PROBLEM TO SOLVE: Leaving out the pictures, transcribe all of the records faithfully.

DATA FOR ANALYSIS Start Marker

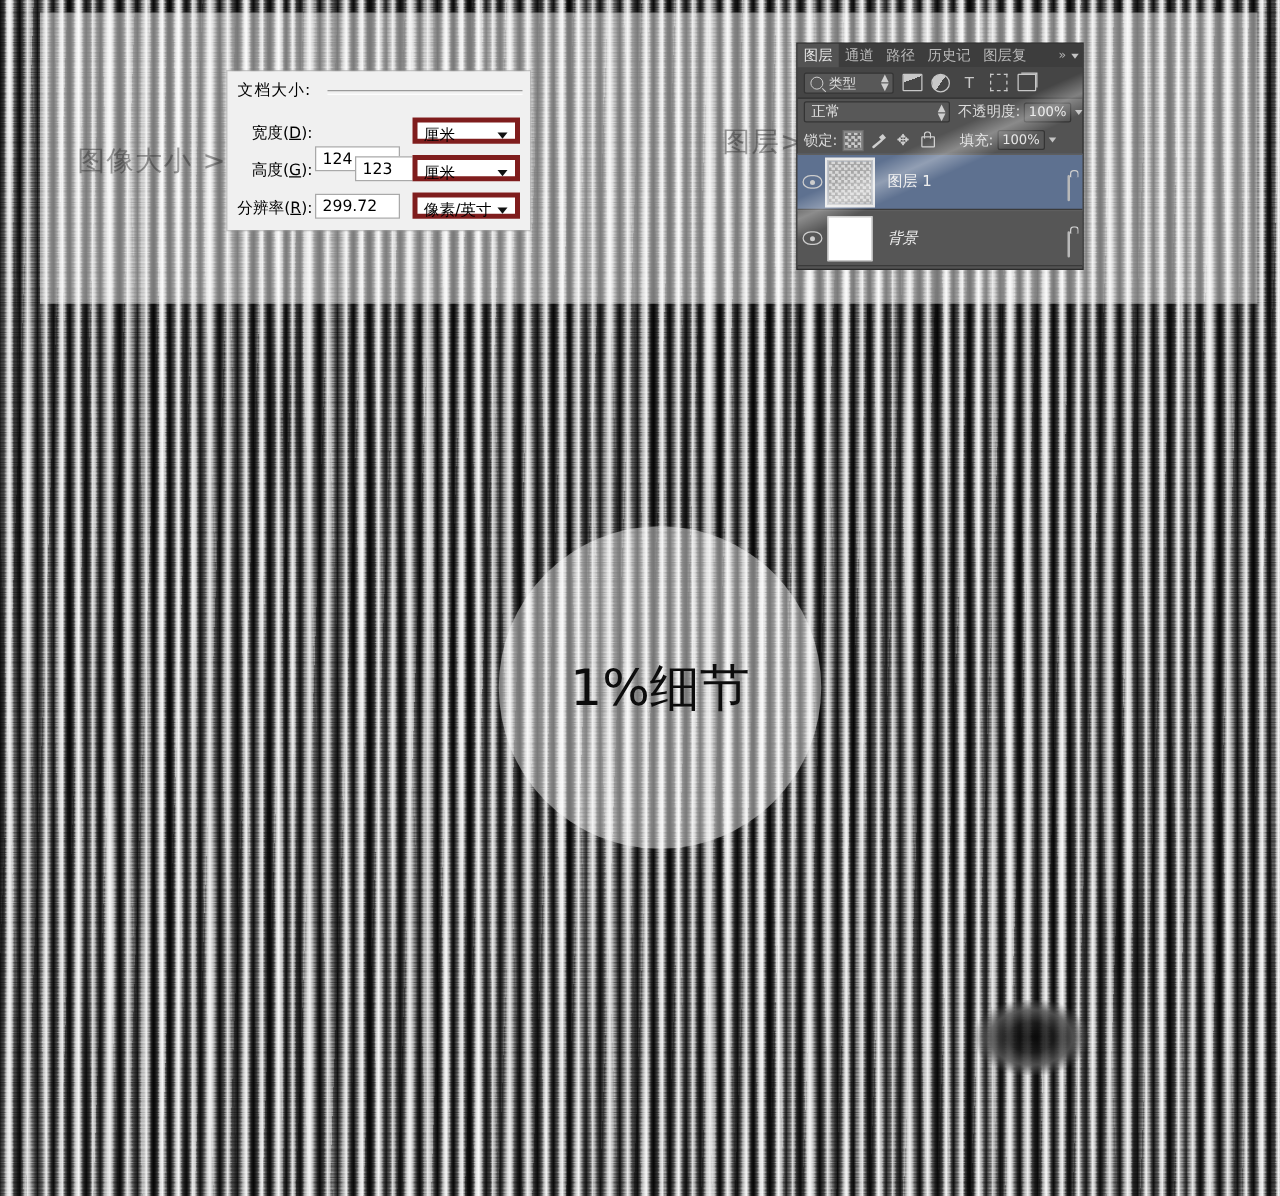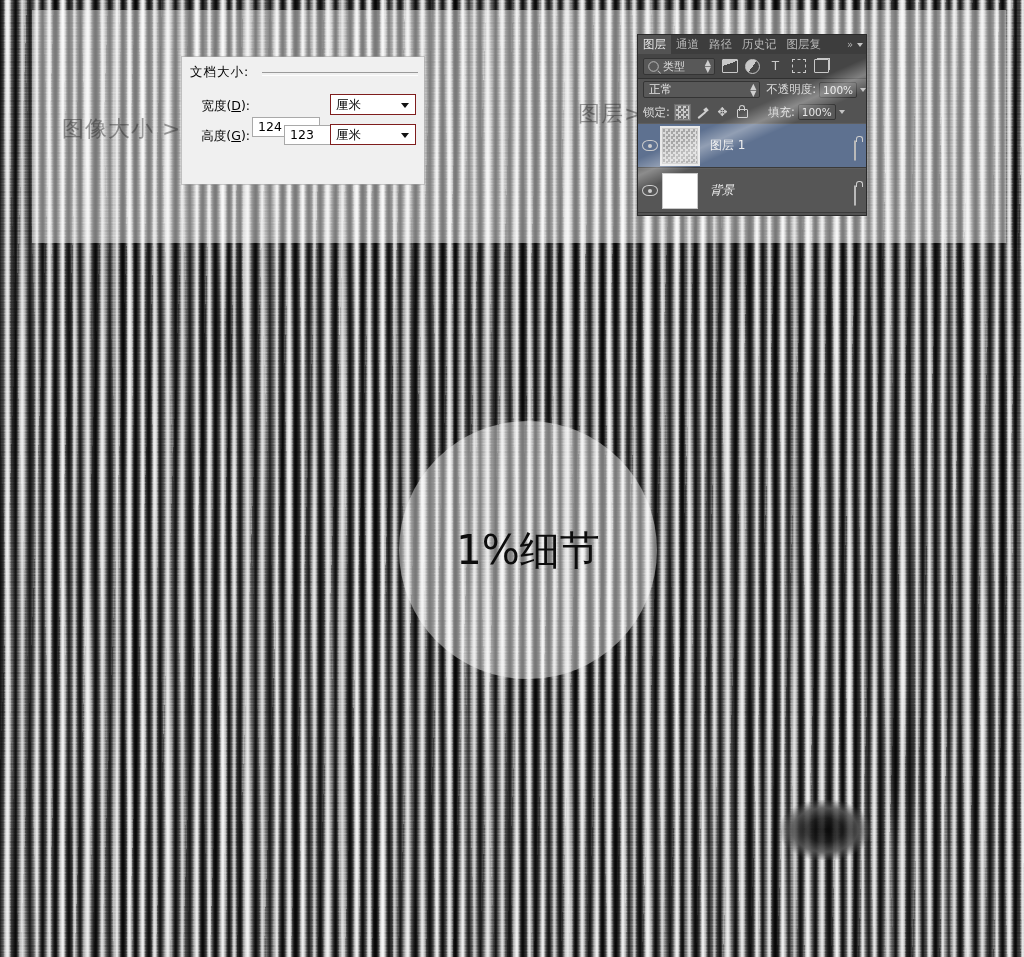--- a/index.html
+++ b/index.html
@@ -75,21 +75,21 @@
     font-family:"DejaVu Sans","Liberation Sans",sans-serif;letter-spacing:1px;white-space:nowrap;}
   #dlg .grp .grule{position:absolute;left:72px;top:8px;right:0;height:2px;
     border-top:1px solid #9a9a9a;border-bottom:1px solid #fdfdfd;}
   .frow{position:absolute;left:0;height:22px;}
   .frow .flabel{position:absolute;right:0;top:3px;font-size:12.5px;color:#000;
     font-family:"DejaVu Sans","Liberation Sans",sans-serif;white-space:nowrap;text-align:left;}
   .flabel u{text-decoration:underline;}
   .fin{position:absolute;width:68px;height:20px;background:#fff;border:1px solid #a9a9a9;
     box-sizing:border-box;font-size:12.5px;color:#000;line-height:18px;padding-left:5px;
     font-family:"DejaVu Sans","Liberation Sans",sans-serif;}
-  .fsel{position:absolute;width:86px;height:21px;background:#fff;border:1px solid #7f1d1d;
+  .fsel{position:absolute;width:86px;height:21px;background:#fff;border:4px solid #7f1d1d;
     box-sizing:border-box;font-size:12.5px;color:#000;line-height:19px;padding-left:5px;
     font-family:"DejaVu Sans","Liberation Sans",sans-serif;}
   .fsel .cv{position:absolute;right:6px;top:8px;width:0;height:0;
     border-left:4px solid transparent;border-right:4px solid transparent;border-top:5px solid #111;}
 
   
   #lp{position:absolute;left:638px;top:35px;width:228px;height:180px;
     background:#535353;font-family:"DejaVu Sans","Liberation Sans",sans-serif;
     box-shadow:0 0 0 1px #2b2b2b;}
   #lp-tabs{position:absolute;left:0;top:0;width:100%;height:19px;background:#3d3d3d;
@@ -202,20 +202,28 @@
 
   <div class="frow" style="top:68px;width:236px;">
     <div class="flabel" style="right:168px;"><span>高度(</span><u>G</u><span>):</span></div>
     <div class="fin" style="left:70px;top:0;margin-left:32px;">123</div>
     <div class="fsel" style="left:148px;top:-1px;">
       <span>厘米</span>
       <span class="cv"></span>
     </div>
   </div>
 
+  <div class="frow" style="top:98px;width:236px;">
+    <div class="flabel" style="right:168px;"><span>分辨率(</span><u>R</u><span>):</span></div>
+    <div class="fin" style="left:70px;top:0;">299.72</div>
+    <div class="fsel" style="left:148px;top:-1px;">
+      <span>像素/英寸</span>
+      <span class="cv"></span>
+    </div>
+  </div>
 </div>
 
 <div id="lp">
 
   <div id="lp-tabs">
     <div class="ptab active">图层</div>
     <div class="ptab">通道</div>
     <div class="ptab">路径</div>
     <div class="ptab">历史记</div>
     <div class="ptab">图层复</div>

DATA FOR ANALYSIS End Marker

TASK RESPONSE:
--- a/index.html
+++ b/index.html
@@ -75,21 +75,21 @@
     font-family:"DejaVu Sans","Liberation Sans",sans-serif;letter-spacing:1px;white-space:nowrap;}
   #dlg .grp .grule{position:absolute;left:72px;top:8px;right:0;height:2px;
     border-top:1px solid #9a9a9a;border-bottom:1px solid #fdfdfd;}
   .frow{position:absolute;left:0;height:22px;}
   .frow .flabel{position:absolute;right:0;top:3px;font-size:12.5px;color:#000;
     font-family:"DejaVu Sans","Liberation Sans",sans-serif;white-space:nowrap;text-align:left;}
   .flabel u{text-decoration:underline;}
   .fin{position:absolute;width:68px;height:20px;background:#fff;border:1px solid #a9a9a9;
     box-sizing:border-box;font-size:12.5px;color:#000;line-height:18px;padding-left:5px;
     font-family:"DejaVu Sans","Liberation Sans",sans-serif;}
-  .fsel{position:absolute;width:86px;height:21px;background:#fff;border:1px solid #7f1d1d;
+  .fsel{position:absolute;width:86px;height:21px;background:#fff;border:4px solid #7f1d1d;
     box-sizing:border-box;font-size:12.5px;color:#000;line-height:19px;padding-left:5px;
     font-family:"DejaVu Sans","Liberation Sans",sans-serif;}
   .fsel .cv{position:absolute;right:6px;top:8px;width:0;height:0;
     border-left:4px solid transparent;border-right:4px solid transparent;border-top:5px solid #111;}
 
   
   #lp{position:absolute;left:638px;top:35px;width:228px;height:180px;
     background:#535353;font-family:"DejaVu Sans","Liberation Sans",sans-serif;
     box-shadow:0 0 0 1px #2b2b2b;}
   #lp-tabs{position:absolute;left:0;top:0;width:100%;height:19px;background:#3d3d3d;
@@ -202,20 +202,28 @@
 
   <div class="frow" style="top:68px;width:236px;">
     <div class="flabel" style="right:168px;"><span>高度(</span><u>G</u><span>):</span></div>
     <div class="fin" style="left:70px;top:0;margin-left:32px;">123</div>
     <div class="fsel" style="left:148px;top:-1px;">
       <span>厘米</span>
       <span class="cv"></span>
     </div>
   </div>
 
+  <div class="frow" style="top:98px;width:236px;">
+    <div class="flabel" style="right:168px;"><span>分辨率(</span><u>R</u><span>):</span></div>
+    <div class="fin" style="left:70px;top:0;">299.72</div>
+    <div class="fsel" style="left:148px;top:-1px;">
+      <span>像素/英寸</span>
+      <span class="cv"></span>
+    </div>
+  </div>
 </div>
 
 <div id="lp">
 
   <div id="lp-tabs">
     <div class="ptab active">图层</div>
     <div class="ptab">通道</div>
     <div class="ptab">路径</div>
     <div class="ptab">历史记</div>
     <div class="ptab">图层复</div>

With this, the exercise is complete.